まずはコード進行を分析して各コードの機能や使えるスケールを調べてみましょう。
コード進行は、「曲のKey→各コードの機能→使えるスケール」、という順番で分析していくのが簡単です。
それでは曲のKeyをみていきましょう。
Keyは調号から判断することができます。
この進行には「♭」が2つ付いているので、B♭メジャーかGマイナーKey
という事になります。
31小節目でGm7に解決して曲が終わるので、KeyはGマイナーと考える事が出来ます。
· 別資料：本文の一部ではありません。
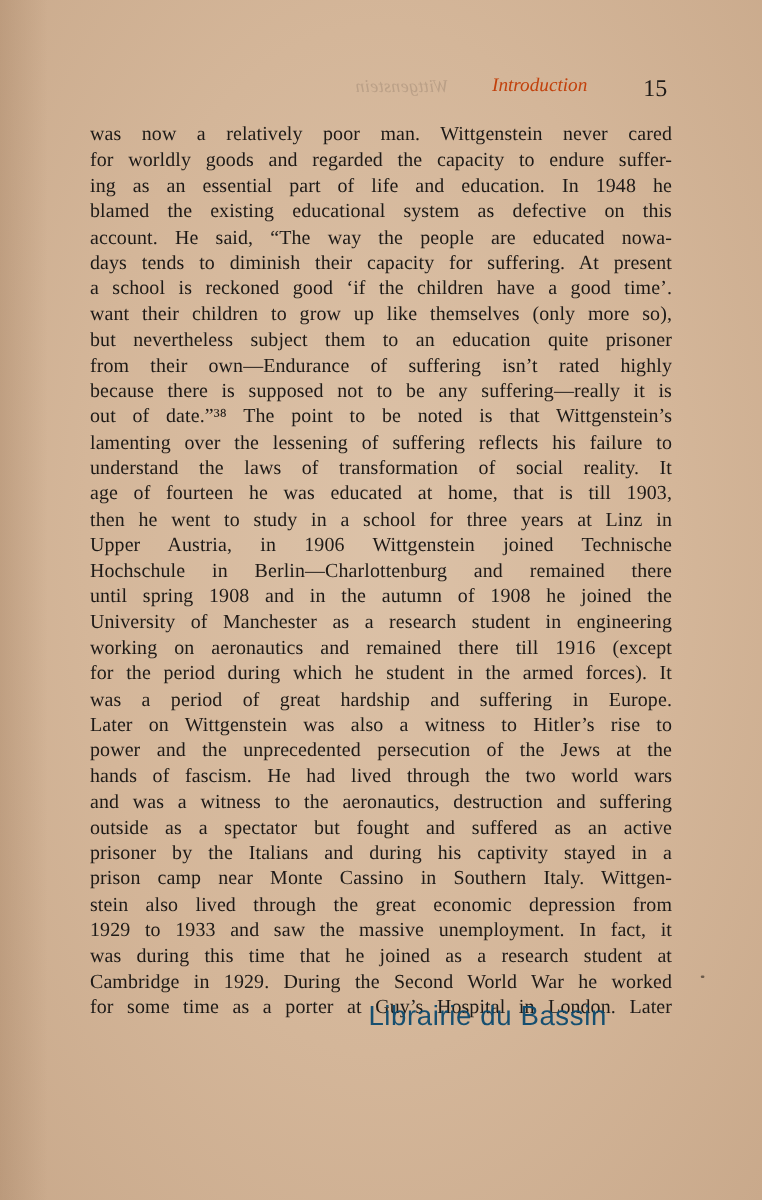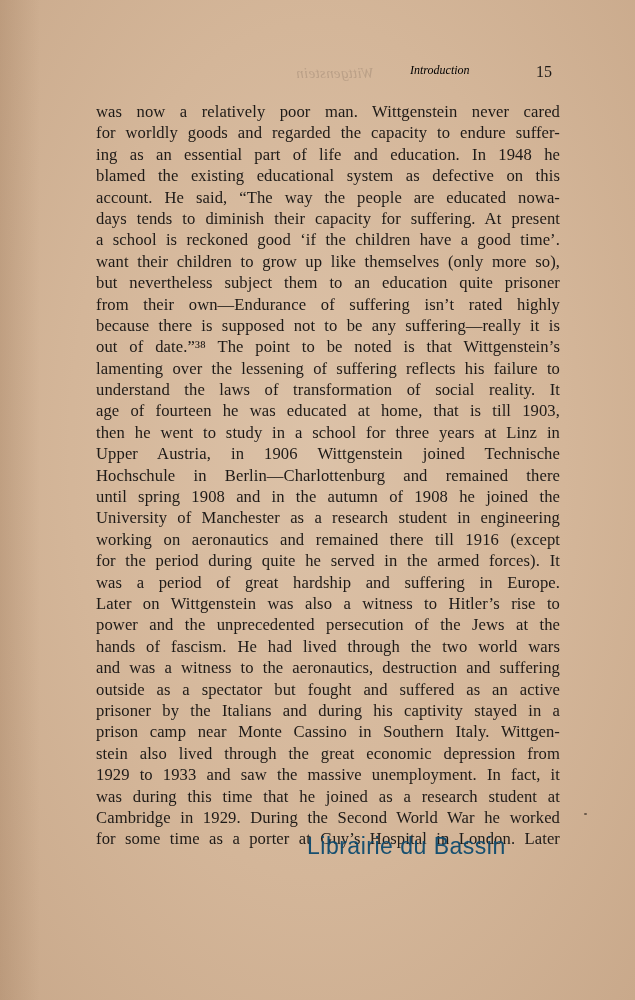"Introduction" .head-title { color: #000000 -> #c2410c; font-size: 12px -> 16px }
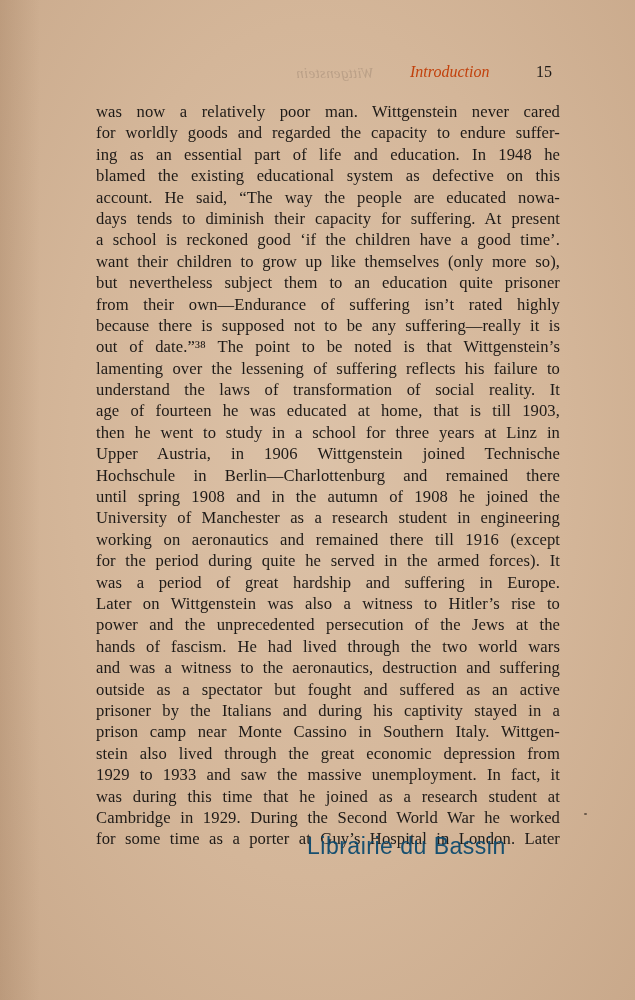"15" .page-number { font-size: 16px -> 20px }
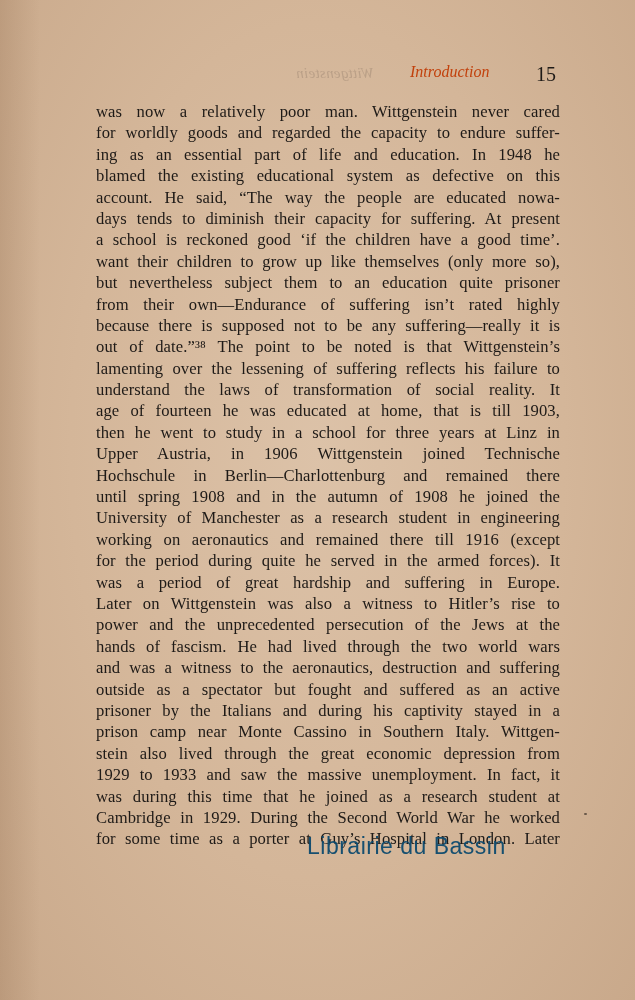"was now a relatively poor" .line { margin-left: 21px -> none }
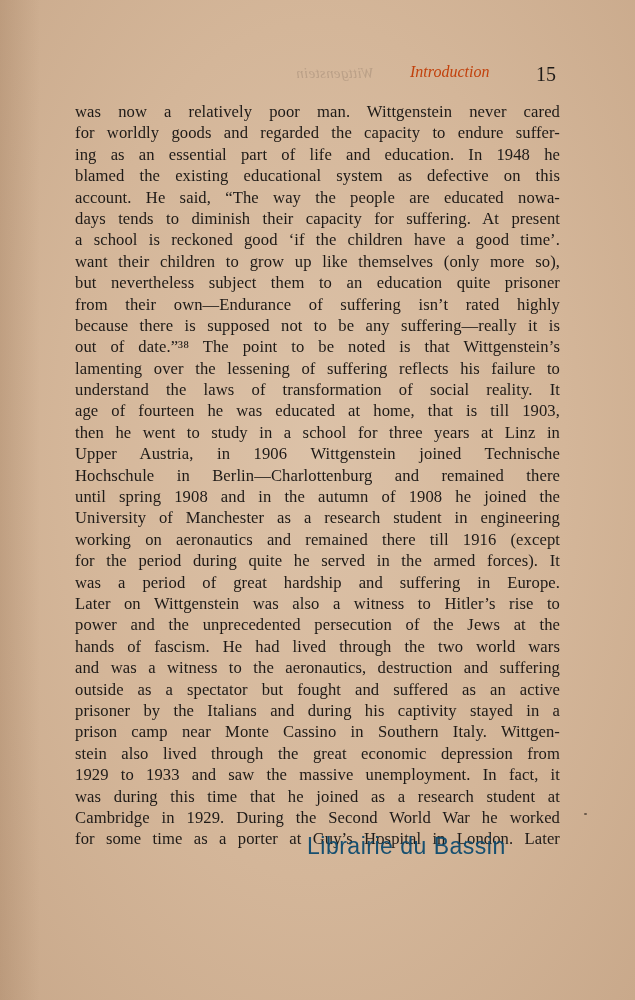"for the period during quite" span.line { text: quite he served -> which he student }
Keyが分かったら、そのKeyの基になっているスケールから作られるコードを調べて、
コード進行を分析してみましょう。
これらがGマイナースケールから作られるコードです。
コード進行と比べてみると、ほとんどが上記のコードのみで作られていますが、
D7、G♭7、Fm7、E7の4つは上記のコードにないコードです。
D7は本来Dm7であるところを、Gm7により強く進行(解決)出来るように
7thコードにしています。
マイナーKeyのVm7コードをV7コードに代理させるのはよく使われます。
27、28小節目は、29小節目にくるE♭Ma7コードにスムーズに進行できるよう、
II-Vを使った例です。
ここは7thコードの代理コードが使われているので詳しく見てみましょう。
7thコードにはTritoneSubstitution・トライトーンサブスティテューション
(トライトーンの代理コード)があります。
これは、同じトライトーンを持っていれば代理コードに使える、というものです。
トライトーンとは3全音の音程の音、7thコードの3度と7度の音を指します。
例えばC7の場合、トライトーンはEとB♭になります。
このEとB♭をもっているもう1つの7thコードがG♭7です。
C7のトライトーンはEとB♭、G♭7のトライトーンはB♭とF♭(=E)。
この2つの7thコードは同じトライトーンを持っているので、代理コードとして使用する
事が出来るのです。
ではコード進行の27~28小節目を見てみましょう。
赤で囲った進行をトライトーンの代理コードを使って、G♭7→C7、E7→B♭7
に代理させる事が出来ます。
すると、Gm7-C7、Fm7-B♭7とII-Vの連続になっている事が分かります。
トライトーンの代理コードのことを裏コードと呼ぶこともあります。
裏コードはジャズ以外でもよく使われるので覚えておきましょう。
それでは、コード進行と各コードで使えるスケールを見ていきましょう。
赤で囲ってある箇所をみると分かるように、この曲はほとんどメジャー、マイナーの
II-V-I進行で成り立っています。II-V-Iは他のスタンダードのコード進行にも
よく出てくるので、アドリブの練習に最適なコード進行です。
それでは使えるスケールを見ていきましょう。
アドリブ例の音源で使ったスケールを書きましたが、もちろんこれ以外にも使えるスケールがあります。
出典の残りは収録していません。